| Web page edit records |
========================

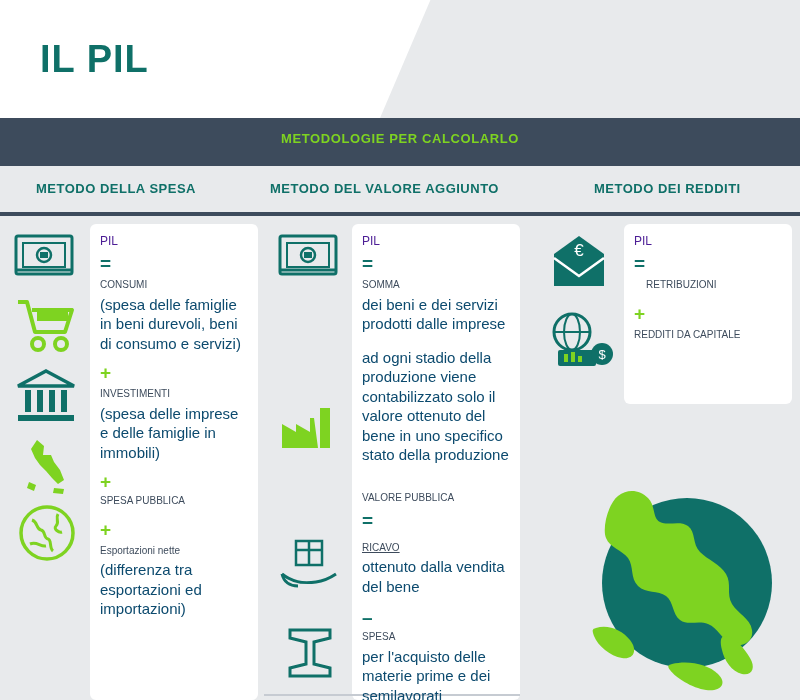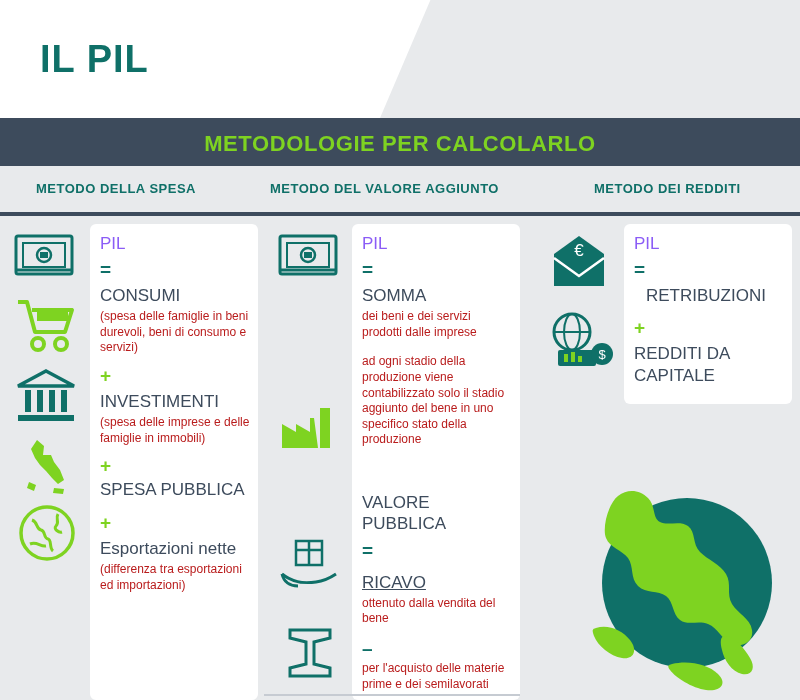--- a/index.html
+++ b/index.html
@@ -37,7 +37,7 @@
   .band-title {
     position: absolute; width: 100%; text-align: center;
     top: 13px;
-    font-size: 22px; font-weight: bold; letter-spacing: .6px;
+    font-size: 13px; font-weight: bold; letter-spacing: .6px;
     color: #7ed321;
   }
   .band-title.green { color: #7ed321; }

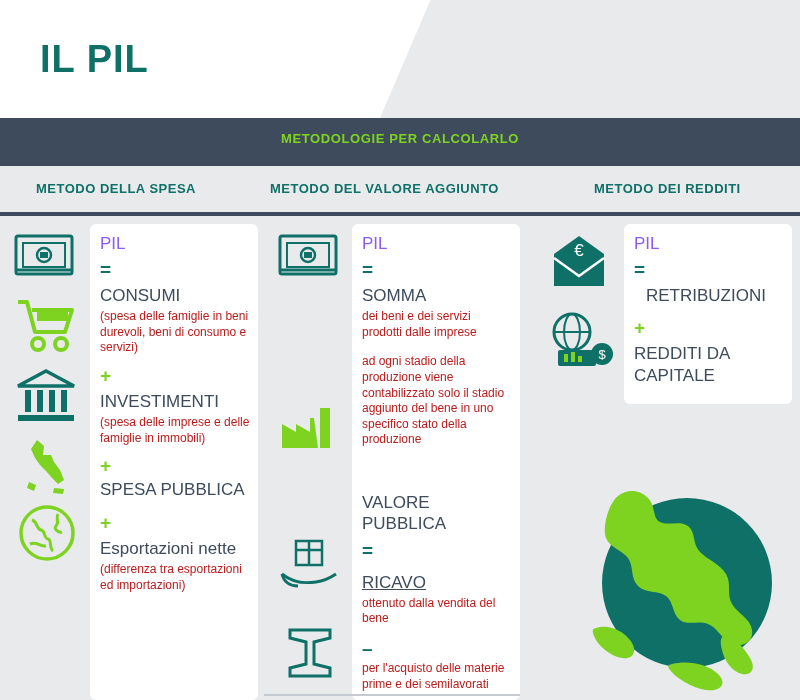--- a/index.html
+++ b/index.html
@@ -87,7 +87,7 @@
 
   .col { position: absolute; }
 
-  .lbl-pil { font-size: 17px; color: #8b5cf6; }
+  .lbl-pil { font-size: 12px; color: #4c1d95; }
   .op {
     font-size: 19px; font-weight: bold; color: #7ed321; line-height: 1;
   }

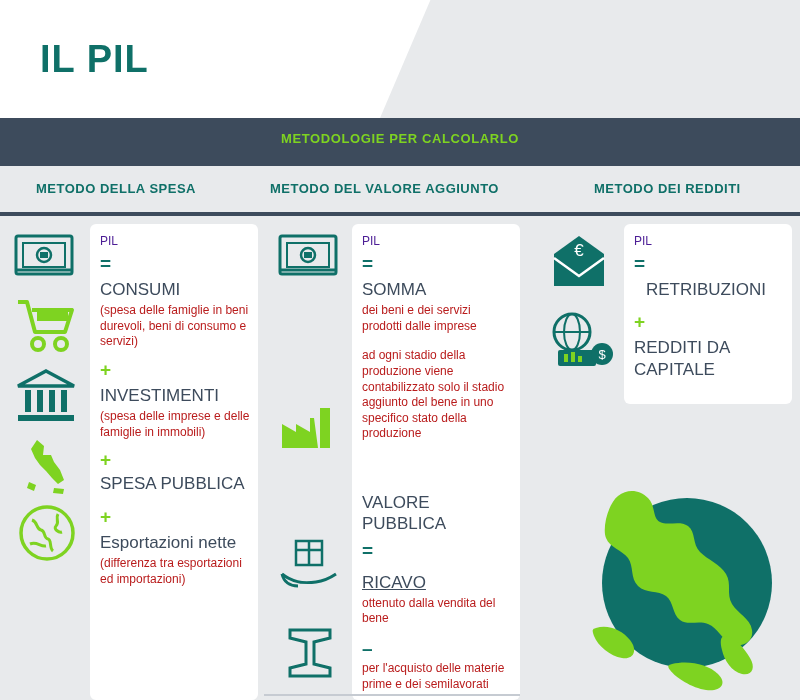--- a/index.html
+++ b/index.html
@@ -93,7 +93,7 @@
   }
   .op-teal { color: #0f7068; }
   .kw {
-    font-size: 17px; color: #3d4b5c; line-height: 1.25;
+    font-size: 10px; color: #3d4b5c; line-height: 1.25;
   }
   .paren { font-size: 12px; color: #b91c1c; line-height: 1.3; }
 

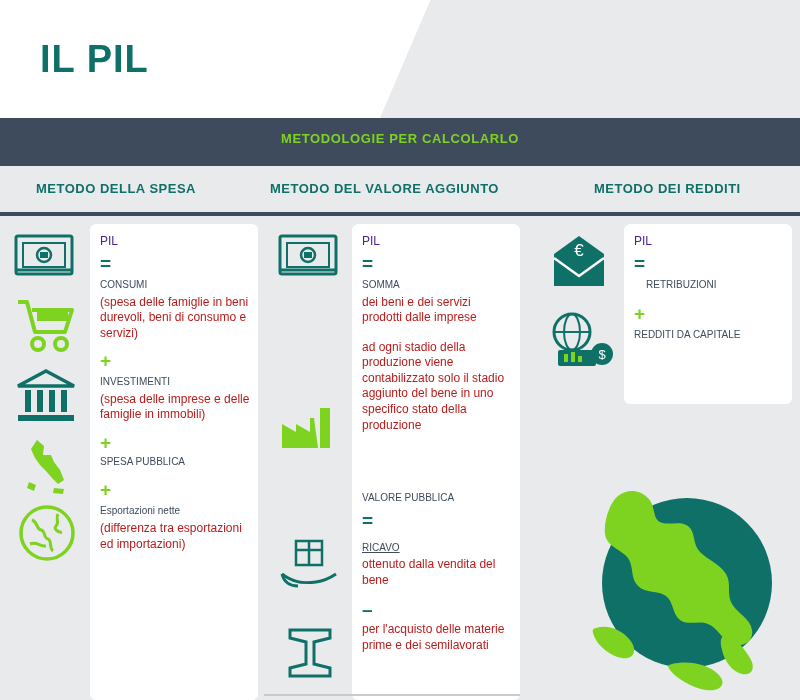--- a/index.html
+++ b/index.html
@@ -95,7 +95,7 @@
   .kw {
     font-size: 10px; color: #3d4b5c; line-height: 1.25;
   }
-  .paren { font-size: 12px; color: #b91c1c; line-height: 1.3; }
+  .paren { font-size: 15px; color: #0c4a6e; line-height: 1.3; }
 
   .stack > div { margin-bottom: 3px; }
 

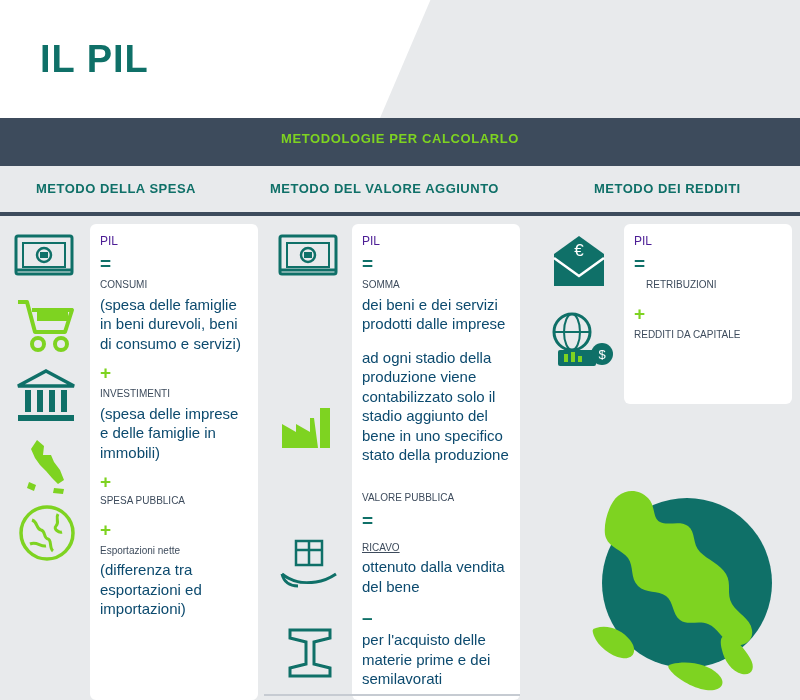--- a/index.html
+++ b/index.html
@@ -246,7 +246,7 @@
         <div class="op op-teal" style="margin-top:6px;">=</div>
         <div class="kw" style="margin-top:6px;">SOMMA</div>
         <div class="paren">dei beni e dei servizi prodotti dalle imprese</div>
-        <div class="paren" style="margin-top:14px;">ad ogni stadio della produzione viene contabilizzato solo il stadio aggiunto del bene in uno specifico stato della produzione</div>
+        <div class="paren" style="margin-top:14px;">ad ogni stadio della produzione viene contabilizzato solo il valore ottenuto del bene in uno specifico stato della produzione</div>
       </div>
     </div>
 

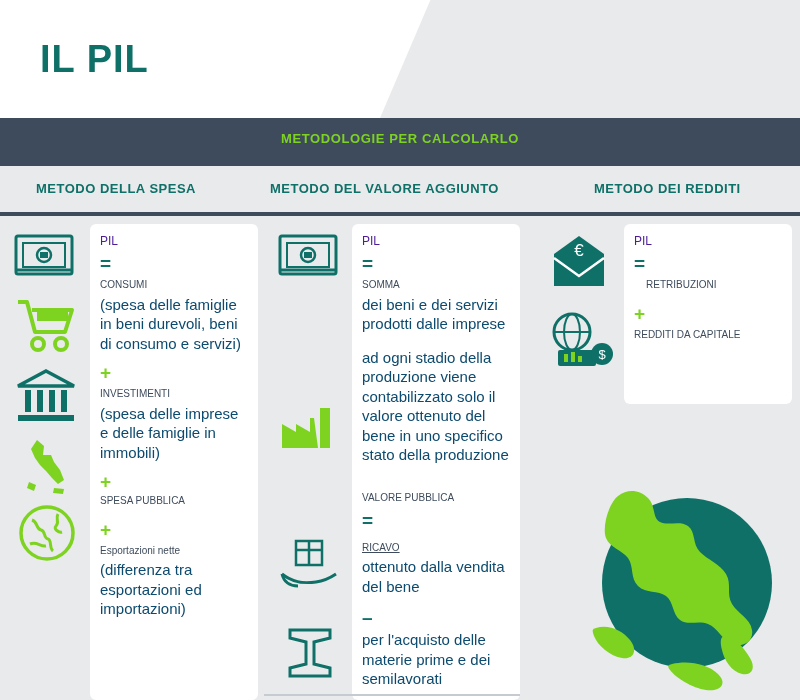--- a/index.html
+++ b/index.html
@@ -257,6 +257,7 @@
         <div class="kw" style="margin-top:12px;text-decoration:underline;">RICAVO</div>
         <div class="paren">ottenuto dalla vendita del bene</div>
         <div class="op op-teal" style="margin-top:12px;">–</div>
+        <div class="kw" style="margin-top:4px;">SPESA</div>
         <div class="paren">per l'acquisto delle materie prime e dei semilavorati</div>
       </div>
     </div>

========================

| Instructions for the task |
Please repeat every record above exactly, but leave out the pictures.

| Response to this exercise |
--- a/index.html
+++ b/index.html
@@ -37,7 +37,7 @@
   .band-title {
     position: absolute; width: 100%; text-align: center;
     top: 13px;
-    font-size: 22px; font-weight: bold; letter-spacing: .6px;
+    font-size: 13px; font-weight: bold; letter-spacing: .6px;
     color: #7ed321;
   }
   .band-title.green { color: #7ed321; }

--- a/index.html
+++ b/index.html
@@ -87,7 +87,7 @@
 
   .col { position: absolute; }
 
-  .lbl-pil { font-size: 17px; color: #8b5cf6; }
+  .lbl-pil { font-size: 12px; color: #4c1d95; }
   .op {
     font-size: 19px; font-weight: bold; color: #7ed321; line-height: 1;
   }

--- a/index.html
+++ b/index.html
@@ -93,7 +93,7 @@
   }
   .op-teal { color: #0f7068; }
   .kw {
-    font-size: 17px; color: #3d4b5c; line-height: 1.25;
+    font-size: 10px; color: #3d4b5c; line-height: 1.25;
   }
   .paren { font-size: 12px; color: #b91c1c; line-height: 1.3; }
 

--- a/index.html
+++ b/index.html
@@ -95,7 +95,7 @@
   .kw {
     font-size: 10px; color: #3d4b5c; line-height: 1.25;
   }
-  .paren { font-size: 12px; color: #b91c1c; line-height: 1.3; }
+  .paren { font-size: 15px; color: #0c4a6e; line-height: 1.3; }
 
   .stack > div { margin-bottom: 3px; }
 

--- a/index.html
+++ b/index.html
@@ -246,7 +246,7 @@
         <div class="op op-teal" style="margin-top:6px;">=</div>
         <div class="kw" style="margin-top:6px;">SOMMA</div>
         <div class="paren">dei beni e dei servizi prodotti dalle imprese</div>
-        <div class="paren" style="margin-top:14px;">ad ogni stadio della produzione viene contabilizzato solo il stadio aggiunto del bene in uno specifico stato della produzione</div>
+        <div class="paren" style="margin-top:14px;">ad ogni stadio della produzione viene contabilizzato solo il valore ottenuto del bene in uno specifico stato della produzione</div>
       </div>
     </div>
 

--- a/index.html
+++ b/index.html
@@ -257,6 +257,7 @@
         <div class="kw" style="margin-top:12px;text-decoration:underline;">RICAVO</div>
         <div class="paren">ottenuto dalla vendita del bene</div>
         <div class="op op-teal" style="margin-top:12px;">–</div>
+        <div class="kw" style="margin-top:4px;">SPESA</div>
         <div class="paren">per l'acquisto delle materie prime e dei semilavorati</div>
       </div>
     </div>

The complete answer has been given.